■ **YOUR OBJECTIVE**
Search the data below for the string "class". Extract every line that contains it.
■ ■ ■ ■ ■
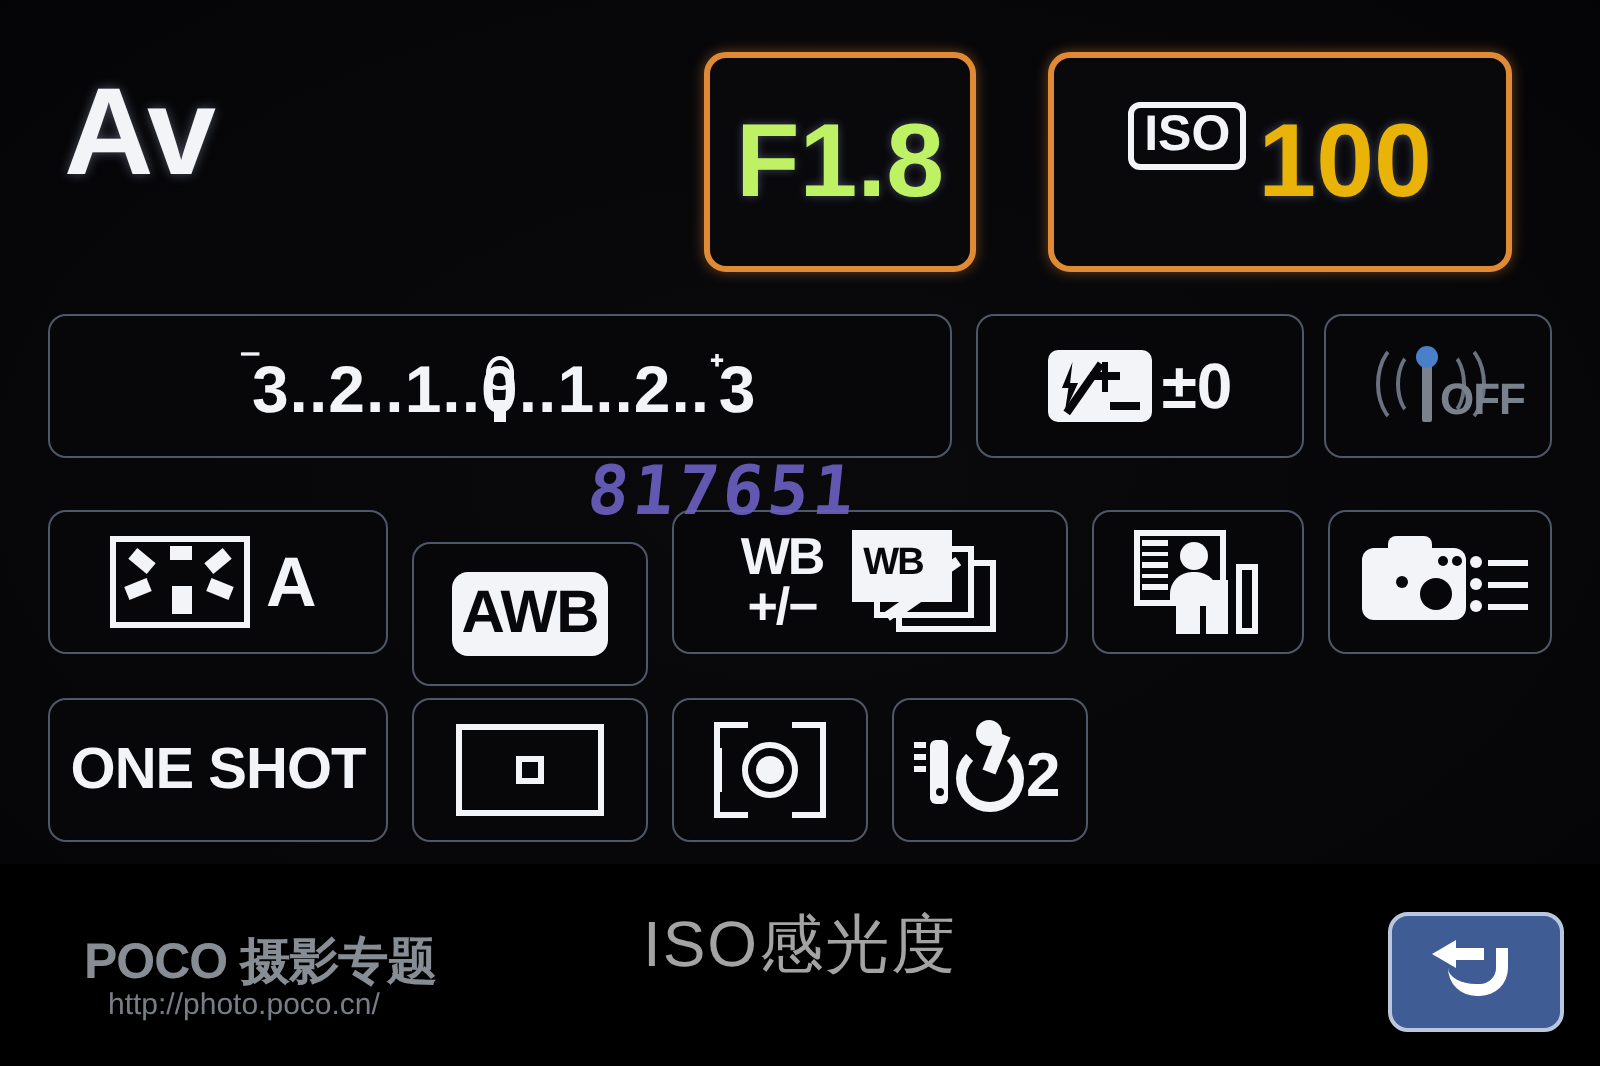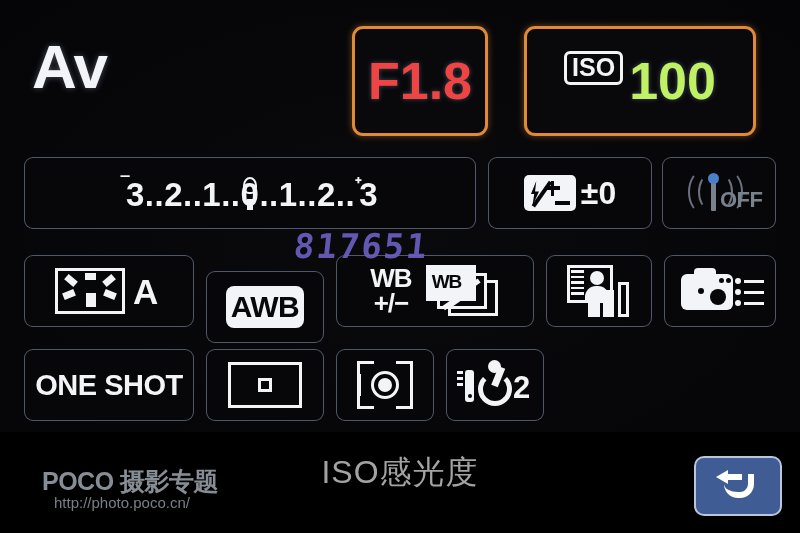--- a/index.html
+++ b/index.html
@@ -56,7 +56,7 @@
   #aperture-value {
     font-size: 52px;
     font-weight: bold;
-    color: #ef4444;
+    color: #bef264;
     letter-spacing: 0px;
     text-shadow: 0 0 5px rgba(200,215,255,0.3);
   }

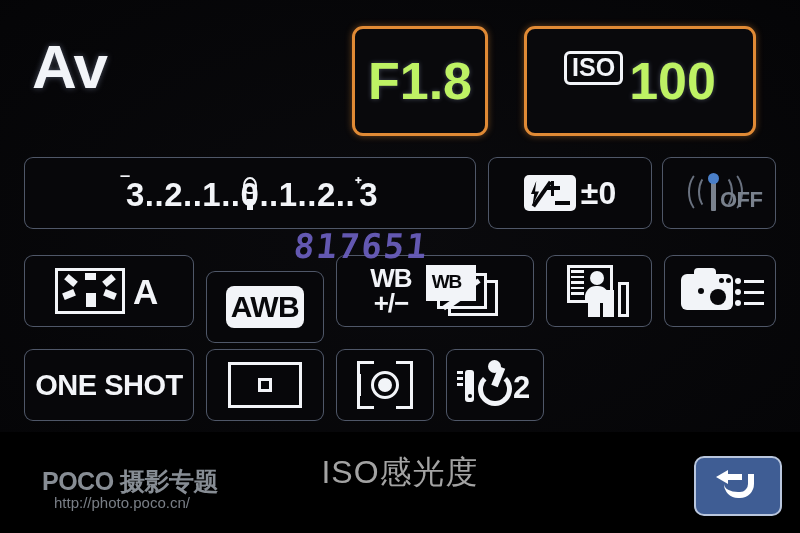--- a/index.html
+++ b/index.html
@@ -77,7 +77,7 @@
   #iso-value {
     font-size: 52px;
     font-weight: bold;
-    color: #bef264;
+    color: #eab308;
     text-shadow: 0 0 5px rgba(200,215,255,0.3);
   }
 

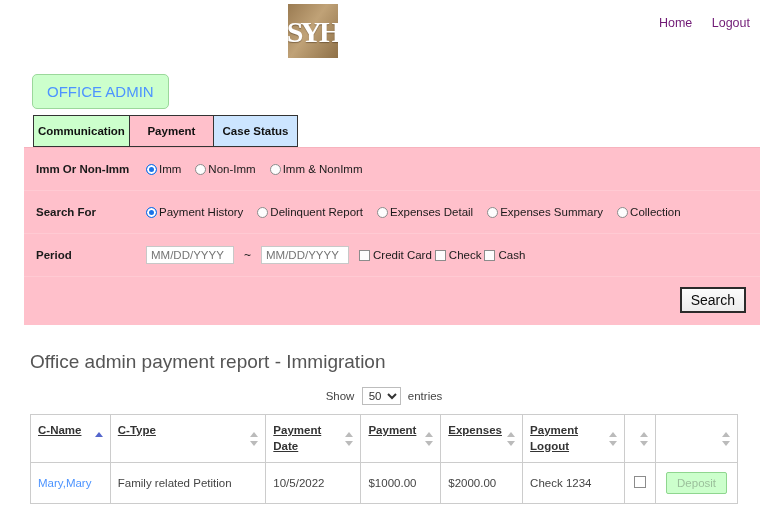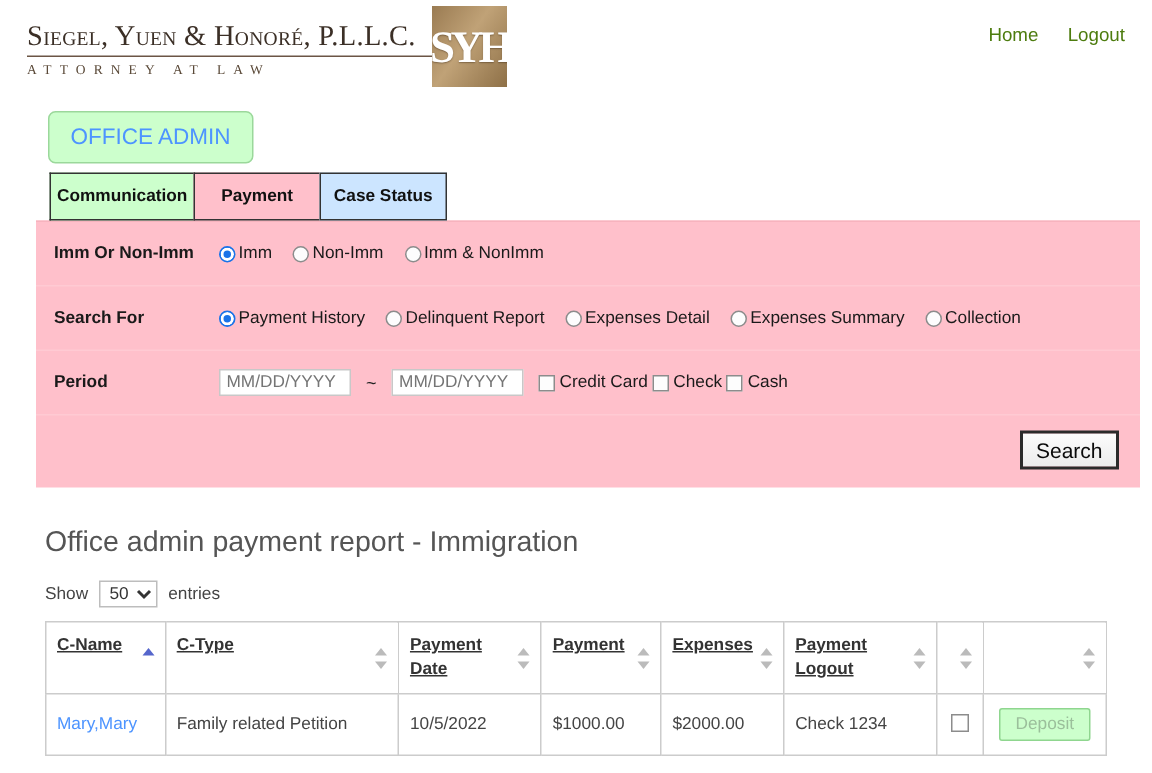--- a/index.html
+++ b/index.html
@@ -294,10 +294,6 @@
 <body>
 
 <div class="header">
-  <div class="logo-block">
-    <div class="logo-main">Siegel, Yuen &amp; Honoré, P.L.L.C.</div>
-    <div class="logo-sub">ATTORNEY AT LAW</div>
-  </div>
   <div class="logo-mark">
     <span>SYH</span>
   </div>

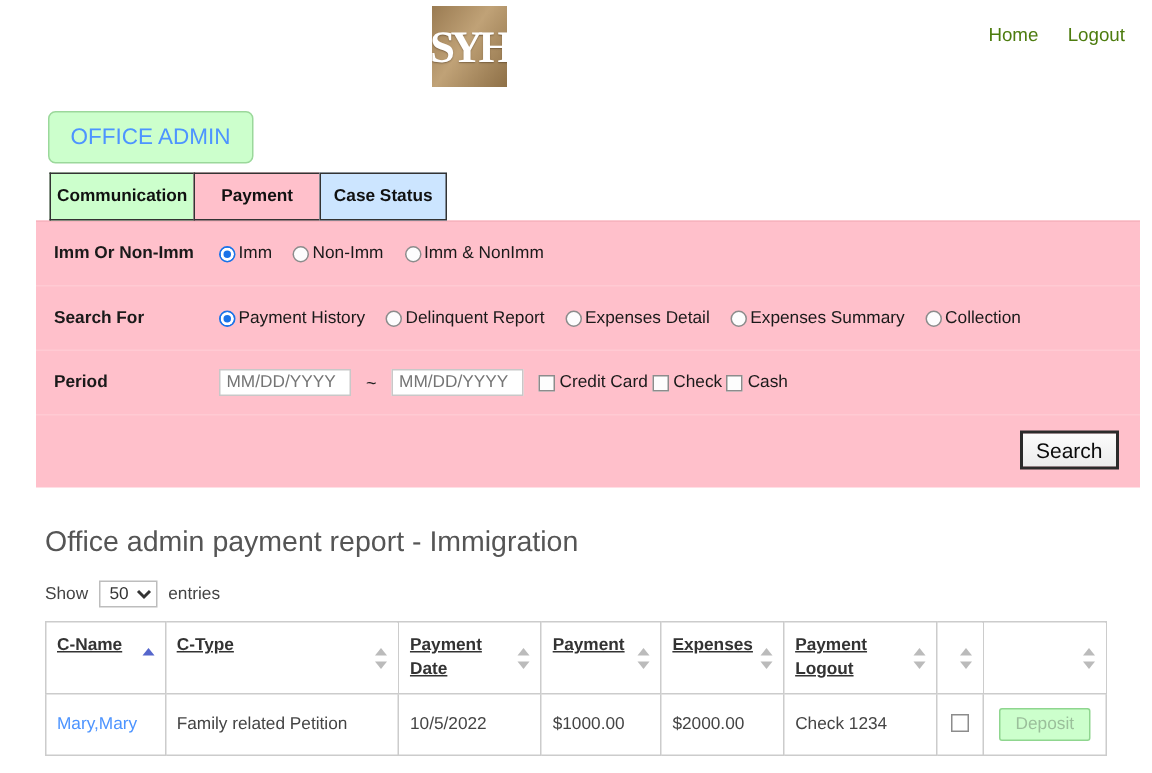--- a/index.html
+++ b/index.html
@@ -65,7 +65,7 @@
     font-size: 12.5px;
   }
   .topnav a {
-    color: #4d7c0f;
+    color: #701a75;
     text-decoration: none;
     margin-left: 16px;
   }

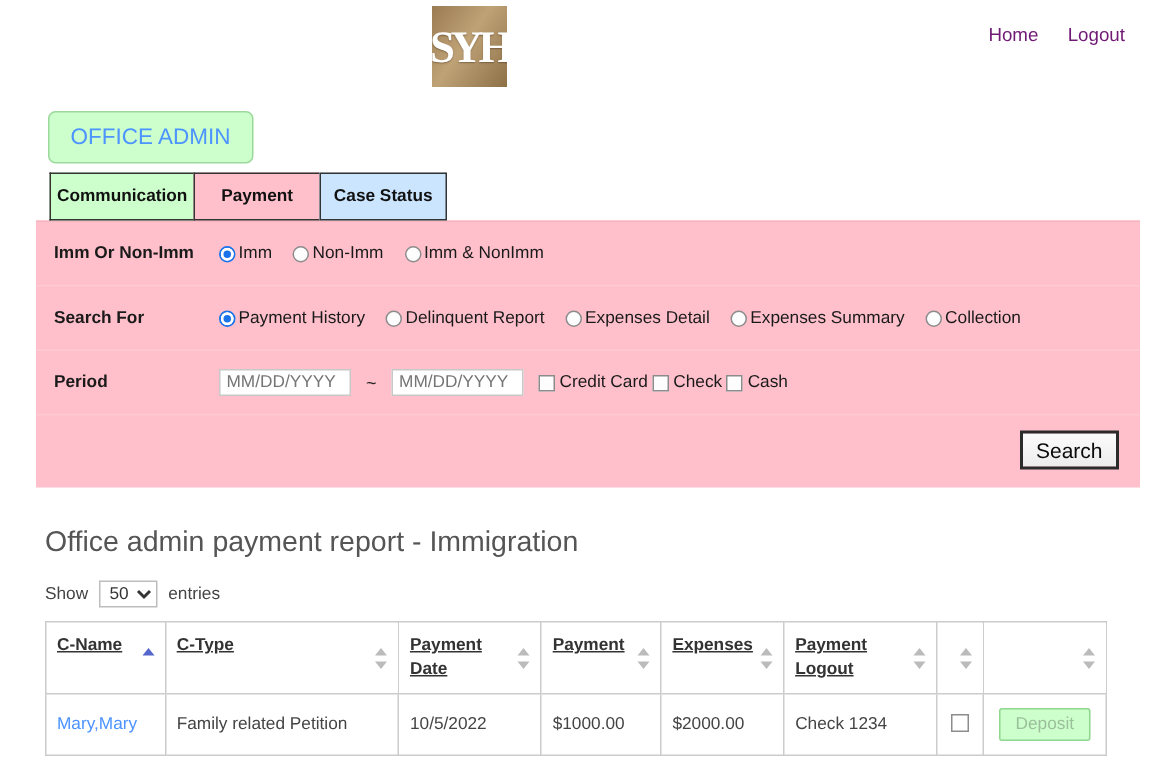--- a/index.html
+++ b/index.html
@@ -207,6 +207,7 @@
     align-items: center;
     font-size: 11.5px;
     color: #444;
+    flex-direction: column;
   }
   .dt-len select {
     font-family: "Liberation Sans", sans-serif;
■ ■ ■ ■ ■
■ **FINISHED TASK**
 <div class="header">
-  <div class="logo-block">
-    <div class="logo-main">Siegel, Yuen &amp; Honoré, P.L.L.C.</div>
-    <div class="logo-sub">ATTORNEY AT LAW</div>
   <div class="logo-mark">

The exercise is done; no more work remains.